Little is known about drought stress resistance of Freeman maples (Acer ×freemanii E. Murray), which are hybrids of red maples (A. rubrum L.) and silver maples (A. saccharinum L.). The objective of our study was to measure plant growth and leaf water relations of `D.T.R. 102' (Autumn Fantasy), `Celzam' (Celebration), and `Marmo' Freeman maples subjected to drought. Plants grown from rooted cuttings were subjected to four consecutive cycles of water deficit followed by irrigation to container capacity. Average stomatal conductance at container capacity for all cultivars was 255 mmol·s-1·m-2 in the first drought cycle and 43 mmol·s-1·m-2 during the fourth drought cycle.
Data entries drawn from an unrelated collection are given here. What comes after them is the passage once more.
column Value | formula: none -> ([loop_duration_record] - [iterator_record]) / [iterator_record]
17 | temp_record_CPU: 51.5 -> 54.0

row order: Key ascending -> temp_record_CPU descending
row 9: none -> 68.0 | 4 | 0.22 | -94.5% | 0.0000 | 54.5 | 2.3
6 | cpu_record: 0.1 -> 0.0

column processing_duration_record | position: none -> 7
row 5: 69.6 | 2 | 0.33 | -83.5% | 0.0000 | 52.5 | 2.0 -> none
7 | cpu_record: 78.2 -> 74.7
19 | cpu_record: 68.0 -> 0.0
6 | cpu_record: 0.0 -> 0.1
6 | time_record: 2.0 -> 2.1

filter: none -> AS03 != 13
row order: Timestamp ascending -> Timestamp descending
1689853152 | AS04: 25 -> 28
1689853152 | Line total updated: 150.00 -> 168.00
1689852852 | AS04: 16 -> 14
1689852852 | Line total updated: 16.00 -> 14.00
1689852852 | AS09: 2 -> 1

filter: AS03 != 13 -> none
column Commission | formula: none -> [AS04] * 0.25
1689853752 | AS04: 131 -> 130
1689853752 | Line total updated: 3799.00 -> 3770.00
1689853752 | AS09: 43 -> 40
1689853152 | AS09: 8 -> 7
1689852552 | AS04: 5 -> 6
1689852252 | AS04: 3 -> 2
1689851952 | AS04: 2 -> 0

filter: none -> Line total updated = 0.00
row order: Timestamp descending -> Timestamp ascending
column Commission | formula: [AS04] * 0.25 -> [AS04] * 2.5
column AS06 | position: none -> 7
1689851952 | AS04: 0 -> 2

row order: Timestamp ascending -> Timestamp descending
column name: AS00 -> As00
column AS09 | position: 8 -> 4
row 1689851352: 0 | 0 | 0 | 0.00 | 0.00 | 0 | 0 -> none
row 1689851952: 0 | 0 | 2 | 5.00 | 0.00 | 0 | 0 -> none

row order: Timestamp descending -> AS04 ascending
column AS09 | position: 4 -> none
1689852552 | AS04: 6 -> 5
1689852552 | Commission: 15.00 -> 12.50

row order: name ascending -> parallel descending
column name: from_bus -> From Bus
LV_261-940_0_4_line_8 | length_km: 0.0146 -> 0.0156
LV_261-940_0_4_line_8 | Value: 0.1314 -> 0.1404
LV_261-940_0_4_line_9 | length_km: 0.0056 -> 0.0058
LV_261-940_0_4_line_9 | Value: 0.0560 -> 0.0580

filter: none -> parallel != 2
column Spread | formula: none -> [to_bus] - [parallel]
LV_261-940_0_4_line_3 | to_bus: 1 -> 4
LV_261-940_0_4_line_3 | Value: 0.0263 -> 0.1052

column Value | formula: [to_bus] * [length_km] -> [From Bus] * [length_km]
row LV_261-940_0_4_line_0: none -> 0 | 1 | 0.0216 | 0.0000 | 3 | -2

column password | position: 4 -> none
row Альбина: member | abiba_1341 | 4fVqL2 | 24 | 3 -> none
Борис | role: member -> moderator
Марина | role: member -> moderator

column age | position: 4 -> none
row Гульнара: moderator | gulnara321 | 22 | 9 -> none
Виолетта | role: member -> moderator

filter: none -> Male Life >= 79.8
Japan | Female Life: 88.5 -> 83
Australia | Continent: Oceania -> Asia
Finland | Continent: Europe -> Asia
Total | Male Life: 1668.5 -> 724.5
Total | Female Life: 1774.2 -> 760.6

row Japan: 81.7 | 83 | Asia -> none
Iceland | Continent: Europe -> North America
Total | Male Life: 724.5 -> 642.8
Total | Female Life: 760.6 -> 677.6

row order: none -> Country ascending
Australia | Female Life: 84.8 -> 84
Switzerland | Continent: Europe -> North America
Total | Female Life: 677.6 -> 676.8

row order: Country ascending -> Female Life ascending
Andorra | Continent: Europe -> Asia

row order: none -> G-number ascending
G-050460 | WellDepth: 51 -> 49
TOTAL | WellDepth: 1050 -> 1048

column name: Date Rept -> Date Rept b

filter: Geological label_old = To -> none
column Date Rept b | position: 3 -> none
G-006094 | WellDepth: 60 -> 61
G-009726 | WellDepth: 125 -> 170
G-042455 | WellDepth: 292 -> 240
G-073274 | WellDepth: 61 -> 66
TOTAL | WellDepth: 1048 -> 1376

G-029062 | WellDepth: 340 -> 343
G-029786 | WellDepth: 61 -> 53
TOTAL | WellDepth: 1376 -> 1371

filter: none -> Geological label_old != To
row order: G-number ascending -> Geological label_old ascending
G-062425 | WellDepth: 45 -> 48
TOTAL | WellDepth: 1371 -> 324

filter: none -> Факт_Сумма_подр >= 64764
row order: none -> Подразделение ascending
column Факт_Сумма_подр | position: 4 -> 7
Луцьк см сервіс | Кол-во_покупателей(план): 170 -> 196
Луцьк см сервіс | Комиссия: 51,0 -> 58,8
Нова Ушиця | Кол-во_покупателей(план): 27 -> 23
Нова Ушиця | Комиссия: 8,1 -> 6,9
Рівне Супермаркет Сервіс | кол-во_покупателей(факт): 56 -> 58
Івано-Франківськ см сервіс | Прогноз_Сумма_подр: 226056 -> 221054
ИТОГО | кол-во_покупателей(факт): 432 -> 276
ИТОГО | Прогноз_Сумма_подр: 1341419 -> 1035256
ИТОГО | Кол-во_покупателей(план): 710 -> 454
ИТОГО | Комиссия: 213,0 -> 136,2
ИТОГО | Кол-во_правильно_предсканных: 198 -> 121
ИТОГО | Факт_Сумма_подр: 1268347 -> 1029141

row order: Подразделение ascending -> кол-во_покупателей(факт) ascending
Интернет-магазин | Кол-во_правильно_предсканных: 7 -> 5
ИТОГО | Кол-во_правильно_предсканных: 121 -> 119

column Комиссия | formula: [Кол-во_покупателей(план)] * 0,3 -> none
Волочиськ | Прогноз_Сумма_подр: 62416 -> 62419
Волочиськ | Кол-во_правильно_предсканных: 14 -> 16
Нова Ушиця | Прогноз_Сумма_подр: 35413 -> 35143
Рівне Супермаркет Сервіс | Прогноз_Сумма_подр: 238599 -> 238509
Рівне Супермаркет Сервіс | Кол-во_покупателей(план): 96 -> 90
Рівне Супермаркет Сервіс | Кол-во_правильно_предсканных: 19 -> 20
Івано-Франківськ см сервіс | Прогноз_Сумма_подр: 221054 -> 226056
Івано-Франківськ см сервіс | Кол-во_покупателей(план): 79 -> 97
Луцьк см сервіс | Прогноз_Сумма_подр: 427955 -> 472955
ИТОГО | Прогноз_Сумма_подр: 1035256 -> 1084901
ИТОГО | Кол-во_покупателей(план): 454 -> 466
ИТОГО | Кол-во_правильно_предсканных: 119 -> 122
Predawn and midmorning leaf water potentials of droughted plants at the end of the fourth drought cycle were 1.16 and 0.82 MPa more negative than respective values for control plants. Osmotic potential of leaves at full turgor was -1.05 MPa for controls and -1.29 MPa for droughted plants, indicating an osmotic adjustment of 0.24 MPa. Root and shoot dry mass and leaf area were reduced similarly by drought for all cultivars, while Celebration exhibited the least stem elongation. `Marmo' treated with drought had the lowest root-to-shoot ratio and the greatest ratio of leaf surface area to root dry mass. Autumn Fantasy had the lowest ratio of leaf area to stem xylem diameter. Specific leaf mass of drought-stressed Autumn Fantasy was 1.89 mg·cm-2 greater than that of corresponding controls, whereas specific masses of Celebration and `Marmo' leaves were not affected by drought. Leaf thickness was similar among cultivars, but leaves of droughted plants were 9.6 μm thicker than leaves of controls. This initial characterization of responses to drought illustrates variation among Freeman maples and suggests that breeding and selection programs might produce superior genotypes for water-deficient sites in the landscape.